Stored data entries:
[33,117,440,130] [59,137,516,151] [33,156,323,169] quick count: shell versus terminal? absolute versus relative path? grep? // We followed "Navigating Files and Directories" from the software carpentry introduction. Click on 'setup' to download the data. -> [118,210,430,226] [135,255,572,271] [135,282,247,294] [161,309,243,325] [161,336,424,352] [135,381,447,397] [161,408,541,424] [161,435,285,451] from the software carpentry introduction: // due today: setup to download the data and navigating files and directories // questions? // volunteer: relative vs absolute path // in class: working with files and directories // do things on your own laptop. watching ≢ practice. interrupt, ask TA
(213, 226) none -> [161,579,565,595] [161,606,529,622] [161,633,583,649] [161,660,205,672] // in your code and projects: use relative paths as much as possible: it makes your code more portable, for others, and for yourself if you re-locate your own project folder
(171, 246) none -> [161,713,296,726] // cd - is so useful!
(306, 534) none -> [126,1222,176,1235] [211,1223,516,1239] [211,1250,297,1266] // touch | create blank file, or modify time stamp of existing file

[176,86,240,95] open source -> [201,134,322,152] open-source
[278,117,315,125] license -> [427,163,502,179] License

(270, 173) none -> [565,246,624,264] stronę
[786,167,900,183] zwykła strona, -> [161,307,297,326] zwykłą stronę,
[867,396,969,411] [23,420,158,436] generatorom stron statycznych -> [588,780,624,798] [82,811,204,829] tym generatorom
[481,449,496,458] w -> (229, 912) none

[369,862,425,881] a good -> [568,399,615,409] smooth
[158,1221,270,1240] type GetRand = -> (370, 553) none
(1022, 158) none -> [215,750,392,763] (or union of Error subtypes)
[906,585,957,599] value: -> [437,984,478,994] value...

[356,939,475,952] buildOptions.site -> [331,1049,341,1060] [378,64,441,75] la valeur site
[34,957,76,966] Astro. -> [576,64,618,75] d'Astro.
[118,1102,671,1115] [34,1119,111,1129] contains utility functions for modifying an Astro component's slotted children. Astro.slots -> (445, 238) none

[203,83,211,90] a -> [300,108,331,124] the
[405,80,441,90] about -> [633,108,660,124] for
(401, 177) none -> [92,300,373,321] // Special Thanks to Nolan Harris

= TASK STATEMENT =
Restate every record exactly, leaving nothing out.

= ANSWER FOR THIS EXERCISE =
[33,117,440,130] [59,137,516,151] [33,156,323,169] quick count: shell versus terminal? absolute versus relative path? grep? // We followed "Navigating Files and Directories" from the software carpentry introduction. Click on 'setup' to download the data. -> [118,210,430,226] [135,255,572,271] [135,282,247,294] [161,309,243,325] [161,336,424,352] [135,381,447,397] [161,408,541,424] [161,435,285,451] from the software carpentry introduction: // due today: setup to download the data and navigating files and directories // questions? // volunteer: relative vs absolute path // in class: working with files and directories // do things on your own laptop. watching ≢ practice. interrupt, ask TA
(213, 226) none -> [161,579,565,595] [161,606,529,622] [161,633,583,649] [161,660,205,672] // in your code and projects: use relative paths as much as possible: it makes your code more portable, for others, and for yourself if you re-locate your own project folder
(171, 246) none -> [161,713,296,726] // cd - is so useful!
(306, 534) none -> [126,1222,176,1235] [211,1223,516,1239] [211,1250,297,1266] // touch | create blank file, or modify time stamp of existing file

[176,86,240,95] open source -> [201,134,322,152] open-source
[278,117,315,125] license -> [427,163,502,179] License

(270, 173) none -> [565,246,624,264] stronę
[786,167,900,183] zwykła strona, -> [161,307,297,326] zwykłą stronę,
[867,396,969,411] [23,420,158,436] generatorom stron statycznych -> [588,780,624,798] [82,811,204,829] tym generatorom
[481,449,496,458] w -> (229, 912) none

[369,862,425,881] a good -> [568,399,615,409] smooth
[158,1221,270,1240] type GetRand = -> (370, 553) none
(1022, 158) none -> [215,750,392,763] (or union of Error subtypes)
[906,585,957,599] value: -> [437,984,478,994] value...

[356,939,475,952] buildOptions.site -> [331,1049,341,1060] [378,64,441,75] la valeur site
[34,957,76,966] Astro. -> [576,64,618,75] d'Astro.
[118,1102,671,1115] [34,1119,111,1129] contains utility functions for modifying an Astro component's slotted children. Astro.slots -> (445, 238) none

[203,83,211,90] a -> [300,108,331,124] the
[405,80,441,90] about -> [633,108,660,124] for
(401, 177) none -> [92,300,373,321] // Special Thanks to Nolan Harris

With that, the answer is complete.